ABOUT THIS EXERCISE:
Look below for the line holding "- Reading the" and the line holding "the effect here.". Transcribe exactly those lines and all lines between them, nothing more.

• • •

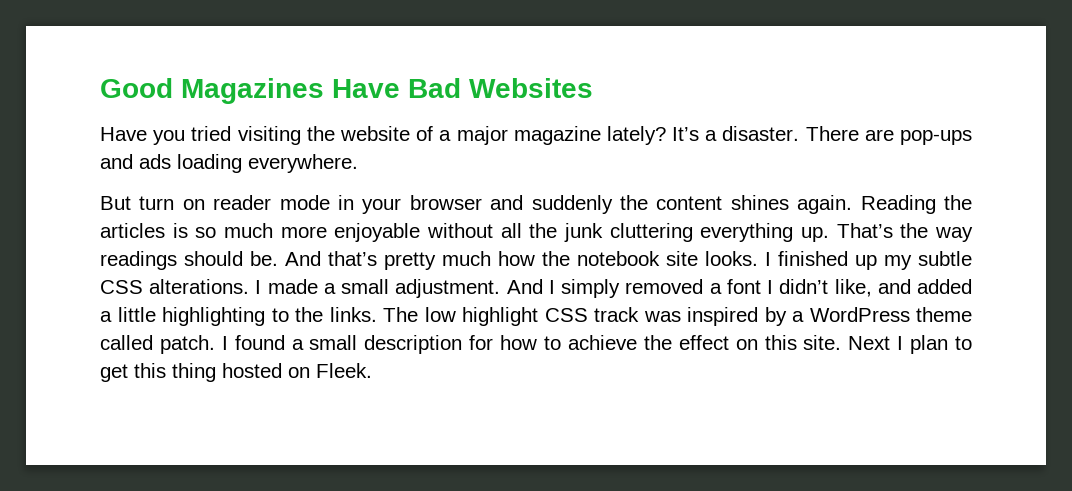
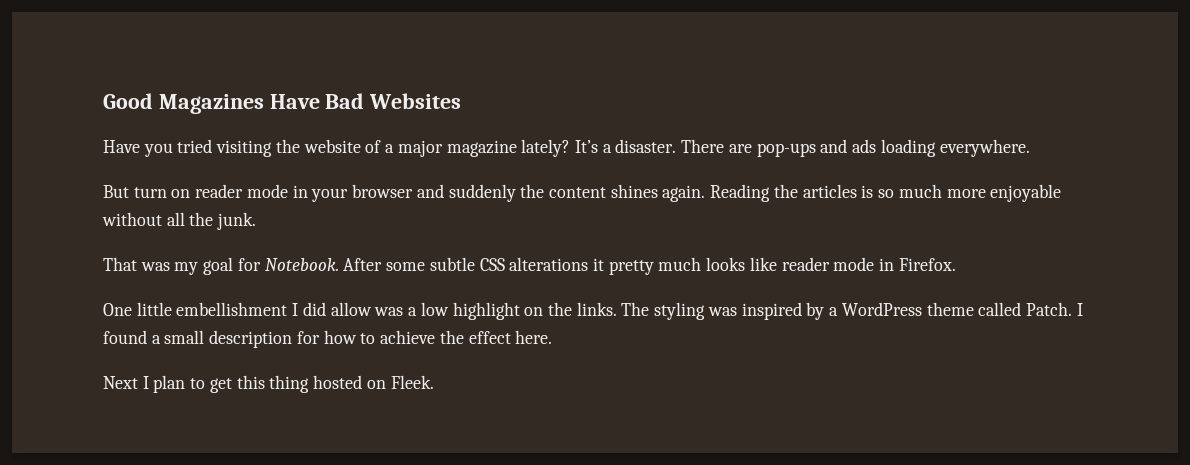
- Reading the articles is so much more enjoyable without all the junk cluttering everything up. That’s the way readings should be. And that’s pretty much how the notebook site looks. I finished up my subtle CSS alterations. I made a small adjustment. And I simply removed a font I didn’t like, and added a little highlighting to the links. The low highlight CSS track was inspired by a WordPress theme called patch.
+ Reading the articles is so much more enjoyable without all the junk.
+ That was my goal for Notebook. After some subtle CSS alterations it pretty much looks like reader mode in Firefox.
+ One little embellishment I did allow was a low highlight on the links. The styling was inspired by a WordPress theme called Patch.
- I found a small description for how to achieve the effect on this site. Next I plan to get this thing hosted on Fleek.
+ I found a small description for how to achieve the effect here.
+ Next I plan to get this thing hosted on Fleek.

• • •

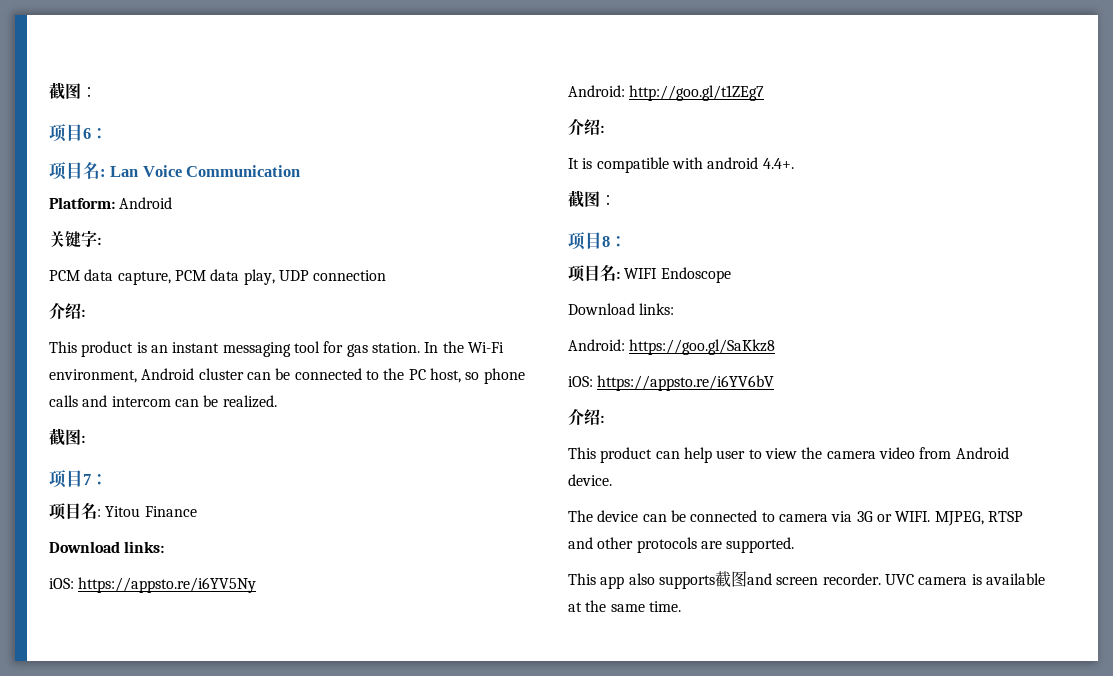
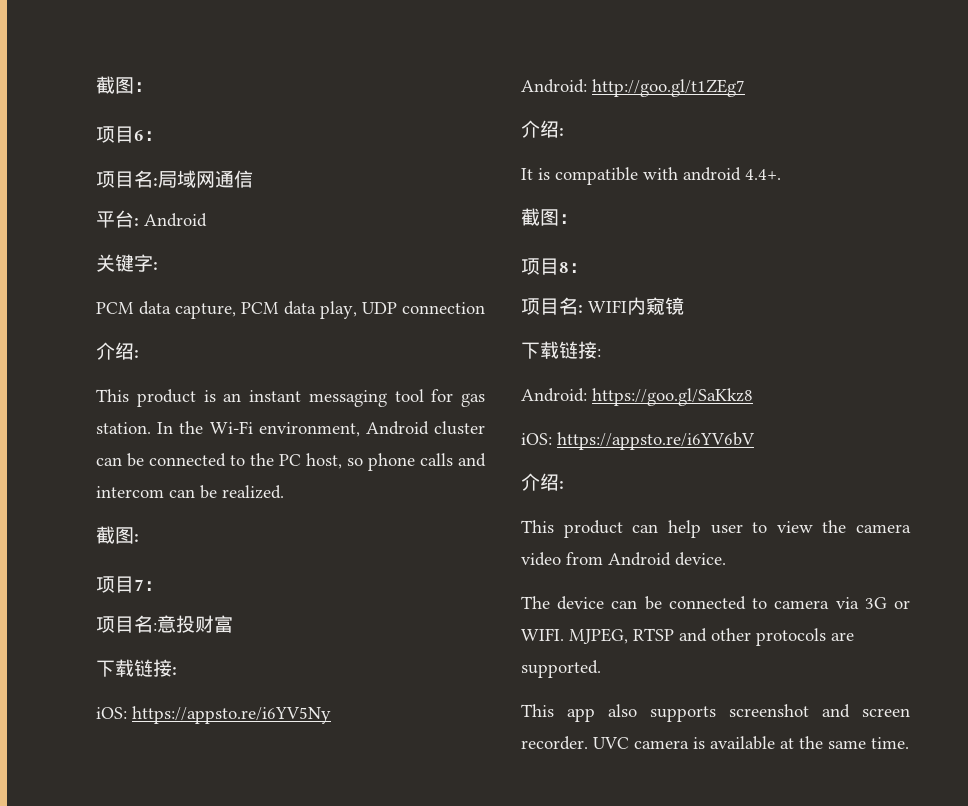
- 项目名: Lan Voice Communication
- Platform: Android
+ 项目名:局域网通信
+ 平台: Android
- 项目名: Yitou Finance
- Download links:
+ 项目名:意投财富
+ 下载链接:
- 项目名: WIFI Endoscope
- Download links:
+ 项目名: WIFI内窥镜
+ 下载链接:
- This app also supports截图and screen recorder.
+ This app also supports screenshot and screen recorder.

• • •

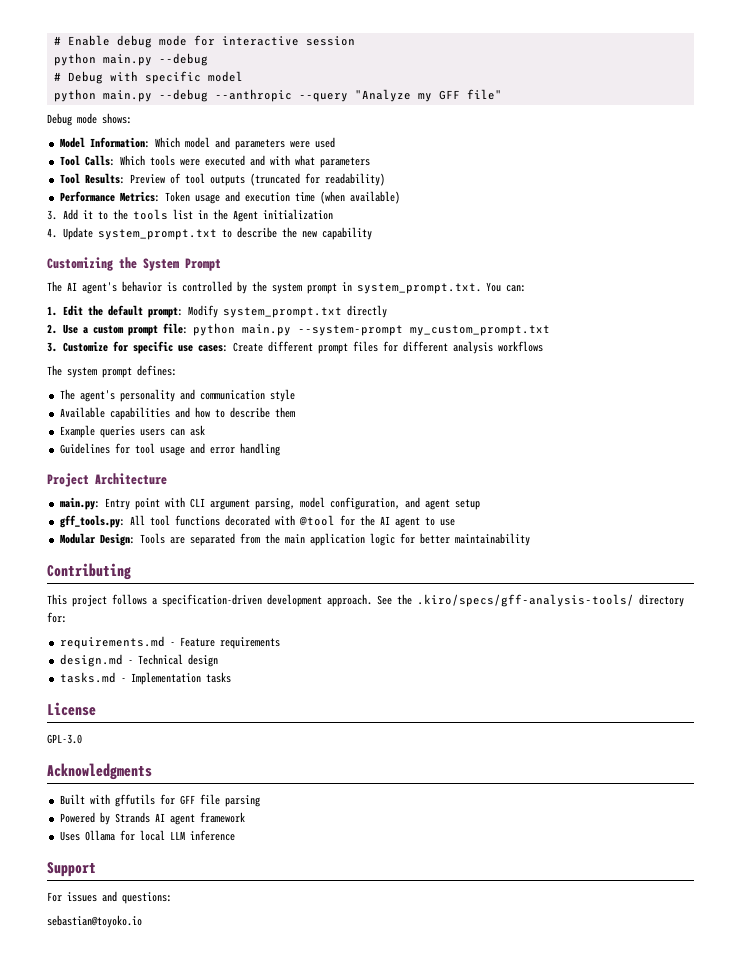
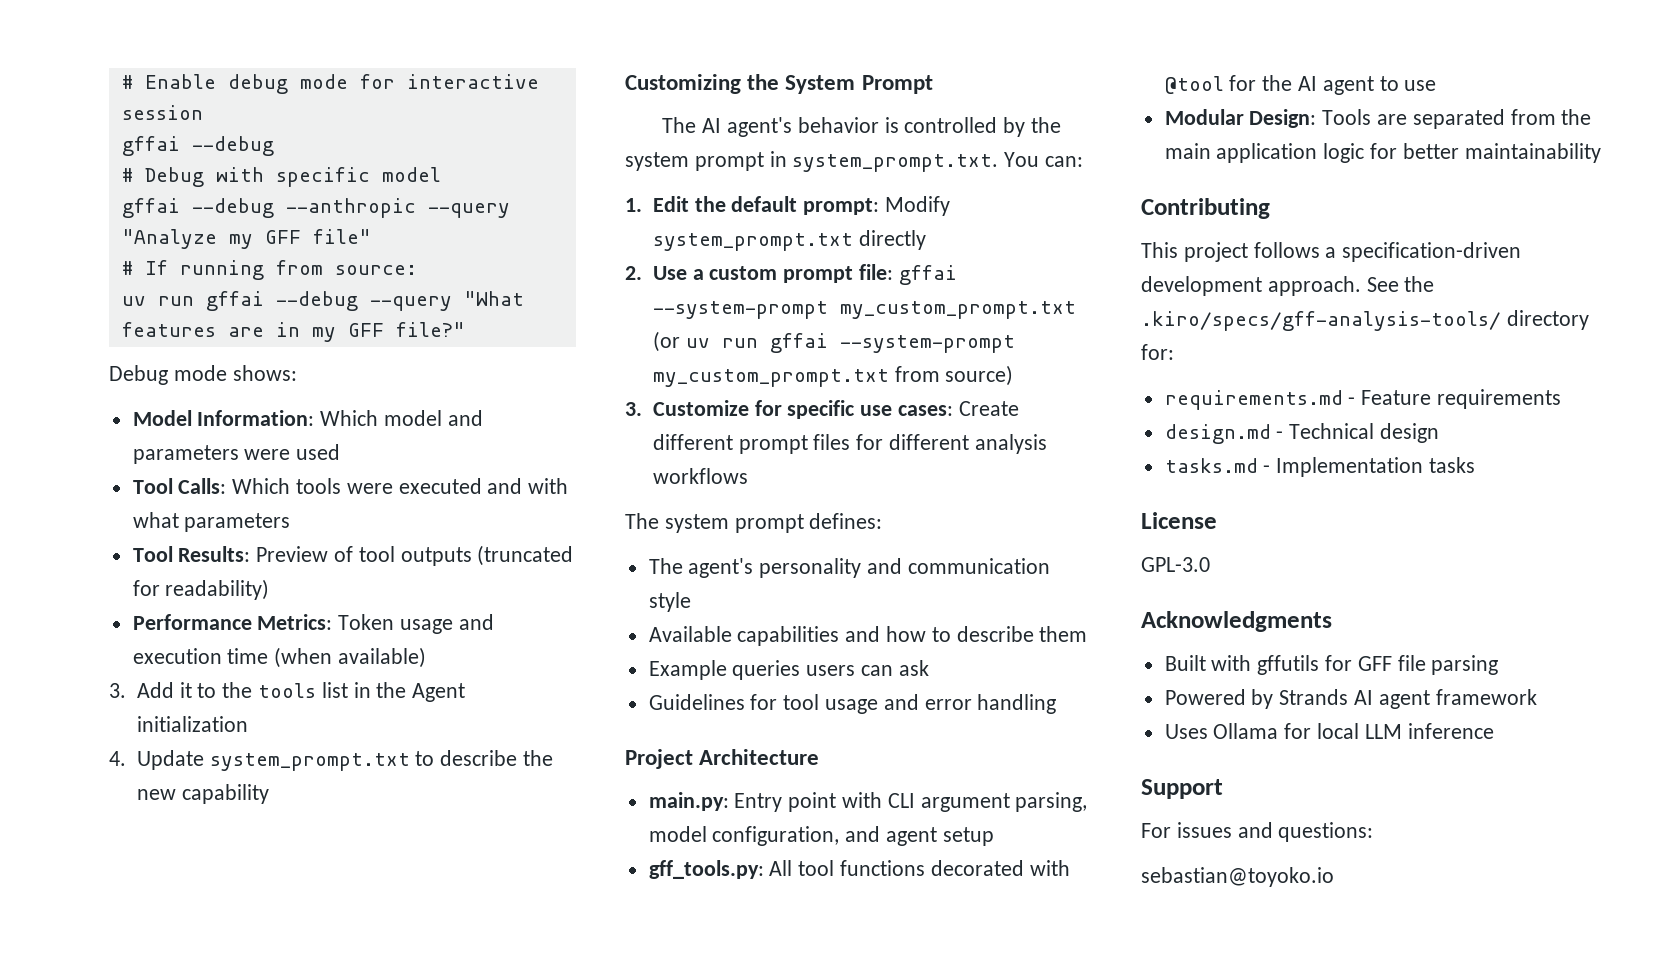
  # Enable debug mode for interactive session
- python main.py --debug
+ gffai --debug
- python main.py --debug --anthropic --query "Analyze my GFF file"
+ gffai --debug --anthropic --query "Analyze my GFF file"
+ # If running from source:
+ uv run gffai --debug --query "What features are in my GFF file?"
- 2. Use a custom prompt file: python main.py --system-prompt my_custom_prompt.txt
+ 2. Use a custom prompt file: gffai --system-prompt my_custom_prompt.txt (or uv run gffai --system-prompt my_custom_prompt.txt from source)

• • •

SOLUTION TO THIS TASK:
- Reading the articles is so much more enjoyable without all the junk cluttering everything up. That’s the way readings should be. And that’s pretty much how the notebook site looks. I finished up my subtle CSS alterations. I made a small adjustment. And I simply removed a font I didn’t like, and added a little highlighting to the links. The low highlight CSS track was inspired by a WordPress theme called patch.
+ Reading the articles is so much more enjoyable without all the junk.
+ That was my goal for Notebook. After some subtle CSS alterations it pretty much looks like reader mode in Firefox.
+ One little embellishment I did allow was a low highlight on the links. The styling was inspired by a WordPress theme called Patch.
- I found a small description for how to achieve the effect on this site. Next I plan to get this thing hosted on Fleek.
+ I found a small description for how to achieve the effect here.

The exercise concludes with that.